TASK REQUIREMENTS:
Repeat the entries without change, omitting the pictures.

INPUT:

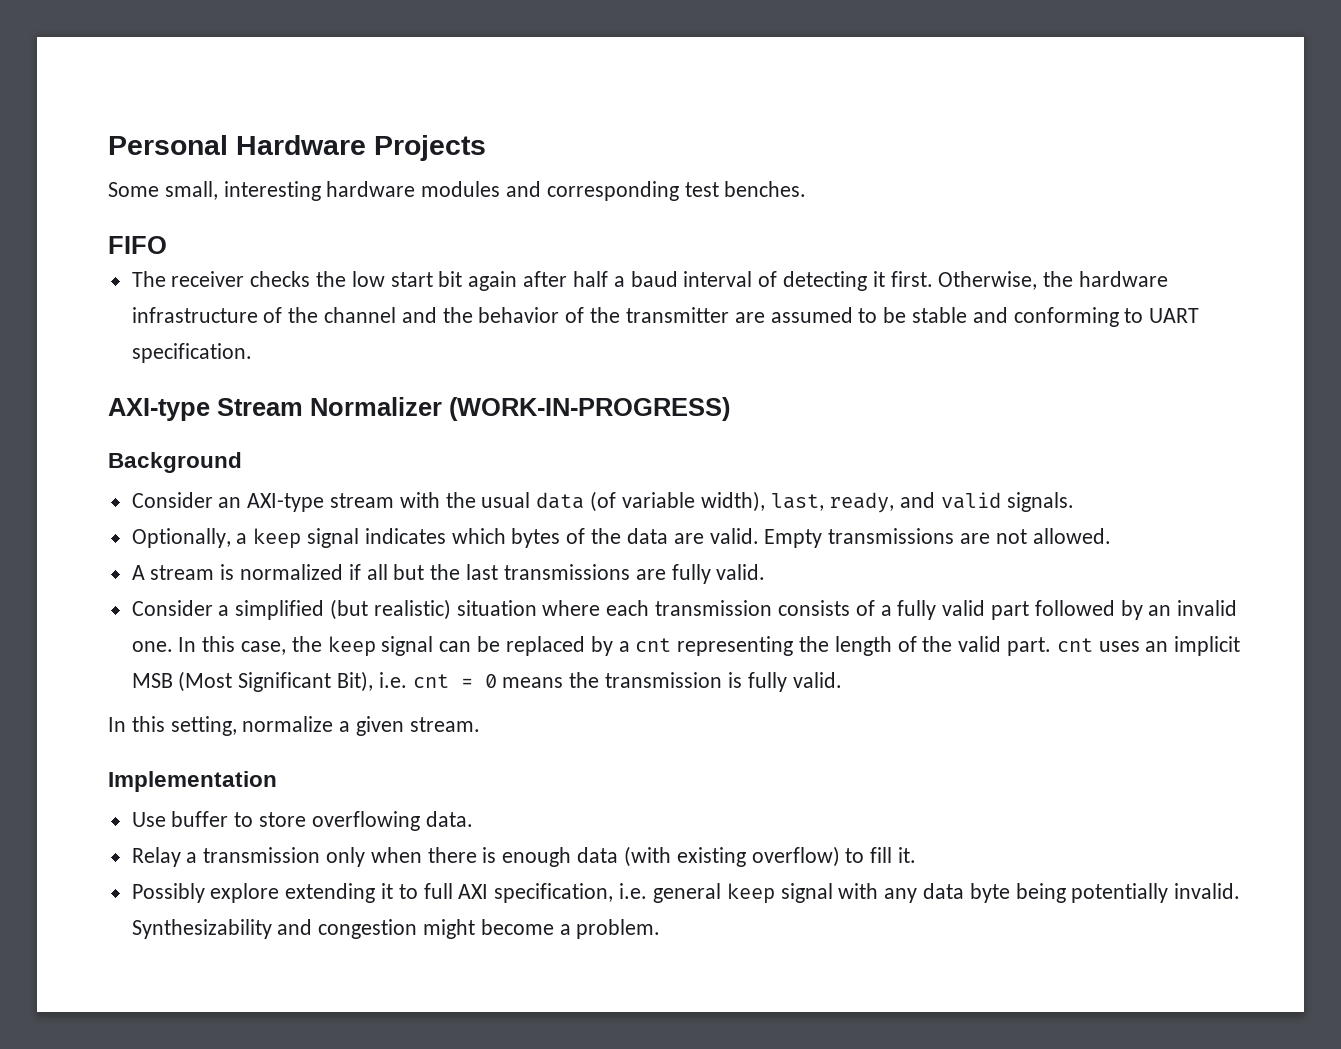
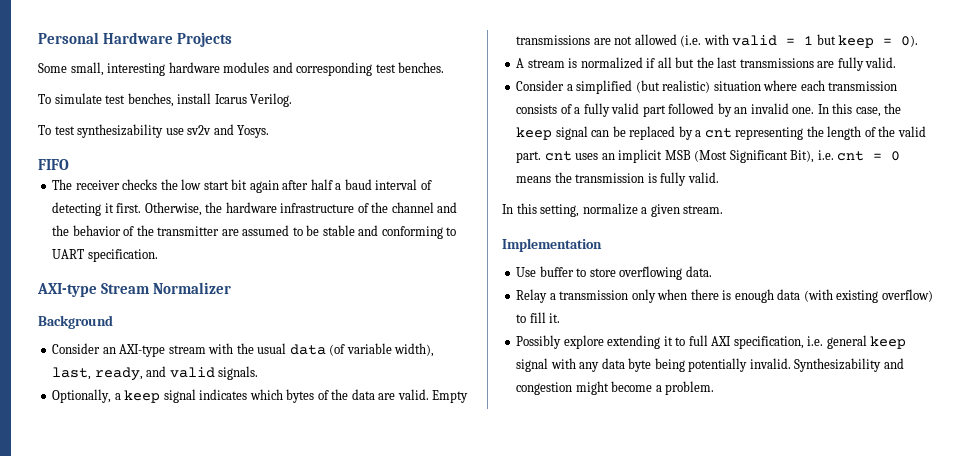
+ To simulate test benches, install Icarus Verilog.
+ To test synthesizability use sv2v and Yosys.
- AXI-type Stream Normalizer (WORK-IN-PROGRESS)
+ AXI-type Stream Normalizer
- Empty transmissions are not allowed.
+ Empty transmissions are not allowed (i.e. with valid = 1 but keep = 0).

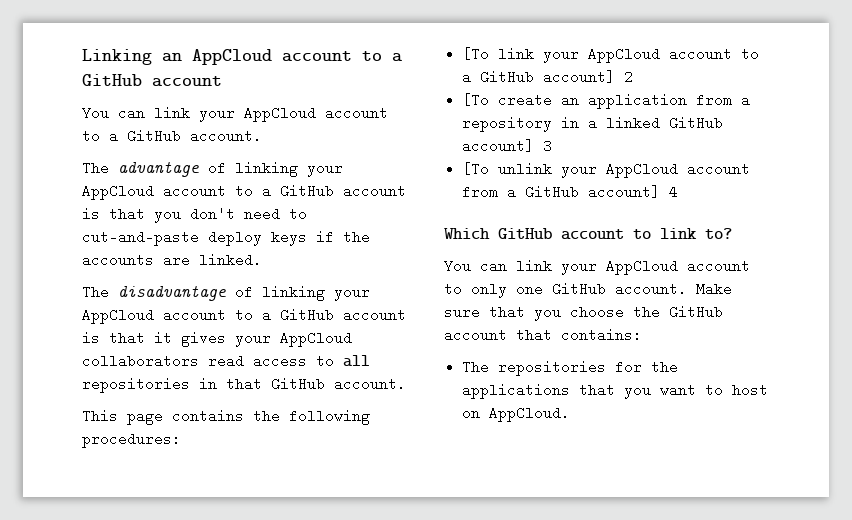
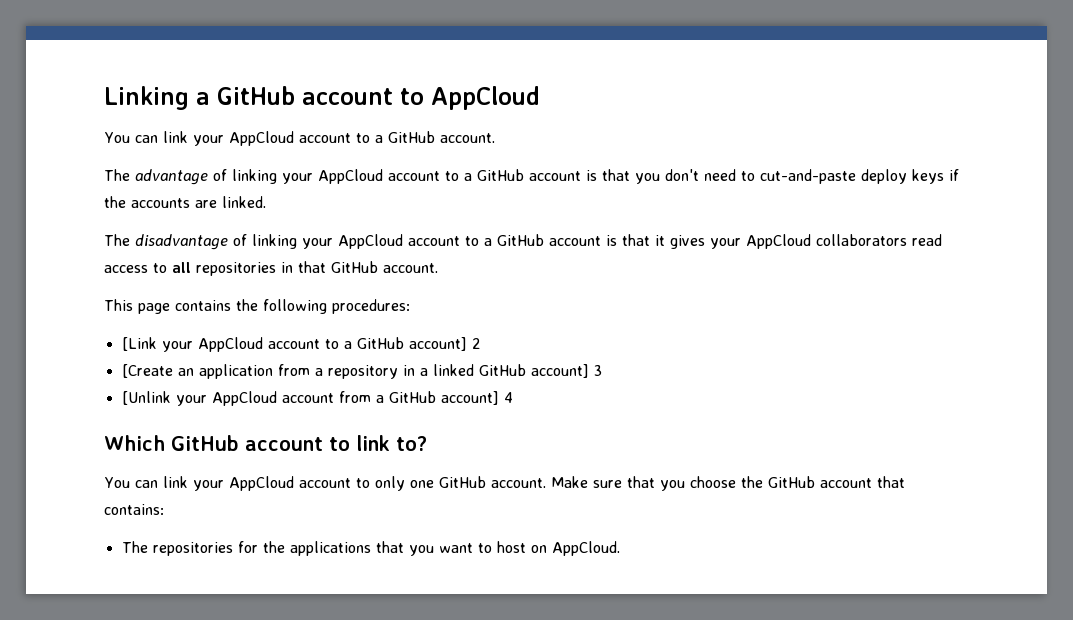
- Linking an AppCloud account to a GitHub account
+ Linking a GitHub account to AppCloud
- [To link your AppCloud account to a GitHub account] 2
+ [Link your AppCloud account to a GitHub account] 2
- [To create an application from a repository in a linked GitHub account] 3
+ [Create an application from a repository in a linked GitHub account] 3
- [To unlink your AppCloud account from a GitHub account] 4
+ [Unlink your AppCloud account from a GitHub account] 4

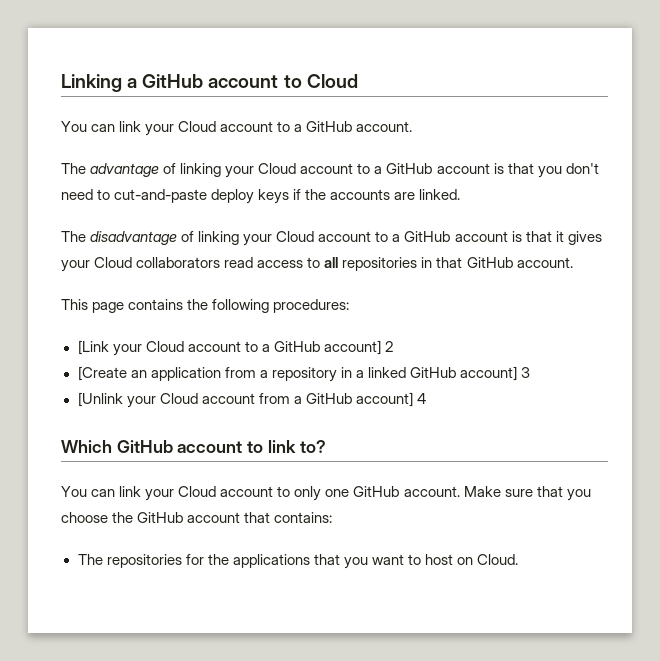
- Linking a GitHub account to AppCloud
- You can link your AppCloud account to a GitHub account.
+ Linking a GitHub account to Cloud
+ You can link your Cloud account to a GitHub account.
- The advantage of linking your AppCloud account to a GitHub account is that you don't need to cut-and-paste deploy keys if the accounts are linked.
+ The advantage of linking your Cloud account to a GitHub account is that you don't need to cut-and-paste deploy keys if the accounts are linked.
- The disadvantage of linking your AppCloud account to a GitHub account is that it gives your AppCloud collaborators read access to all repositories in that GitHub account.
+ The disadvantage of linking your Cloud account to a GitHub account is that it gives your Cloud collaborators read access to all repositories in that GitHub account.
- [Link your AppCloud account to a GitHub account] 2
+ [Link your Cloud account to a GitHub account] 2
- [Unlink your AppCloud account from a GitHub account] 4
+ [Unlink your Cloud account from a GitHub account] 4
- You can link your AppCloud account to only one GitHub account.
+ You can link your Cloud account to only one GitHub account.
- The repositories for the applications that you want to host on AppCloud.
+ The repositories for the applications that you want to host on Cloud.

WRITTEN REPLY:
+ To simulate test benches, install Icarus Verilog.
+ To test synthesizability use sv2v and Yosys.
- AXI-type Stream Normalizer (WORK-IN-PROGRESS)
+ AXI-type Stream Normalizer
- Empty transmissions are not allowed.
+ Empty transmissions are not allowed (i.e. with valid = 1 but keep = 0).

- Linking an AppCloud account to a GitHub account
+ Linking a GitHub account to AppCloud
- [To link your AppCloud account to a GitHub account] 2
+ [Link your AppCloud account to a GitHub account] 2
- [To create an application from a repository in a linked GitHub account] 3
+ [Create an application from a repository in a linked GitHub account] 3
- [To unlink your AppCloud account from a GitHub account] 4
+ [Unlink your AppCloud account from a GitHub account] 4

- Linking a GitHub account to AppCloud
- You can link your AppCloud account to a GitHub account.
+ Linking a GitHub account to Cloud
+ You can link your Cloud account to a GitHub account.
- The advantage of linking your AppCloud account to a GitHub account is that you don't need to cut-and-paste deploy keys if the accounts are linked.
+ The advantage of linking your Cloud account to a GitHub account is that you don't need to cut-and-paste deploy keys if the accounts are linked.
- The disadvantage of linking your AppCloud account to a GitHub account is that it gives your AppCloud collaborators read access to all repositories in that GitHub account.
+ The disadvantage of linking your Cloud account to a GitHub account is that it gives your Cloud collaborators read access to all repositories in that GitHub account.
- [Link your AppCloud account to a GitHub account] 2
+ [Link your Cloud account to a GitHub account] 2
- [Unlink your AppCloud account from a GitHub account] 4
+ [Unlink your Cloud account from a GitHub account] 4
- You can link your AppCloud account to only one GitHub account.
+ You can link your Cloud account to only one GitHub account.
- The repositories for the applications that you want to host on AppCloud.
+ The repositories for the applications that you want to host on Cloud.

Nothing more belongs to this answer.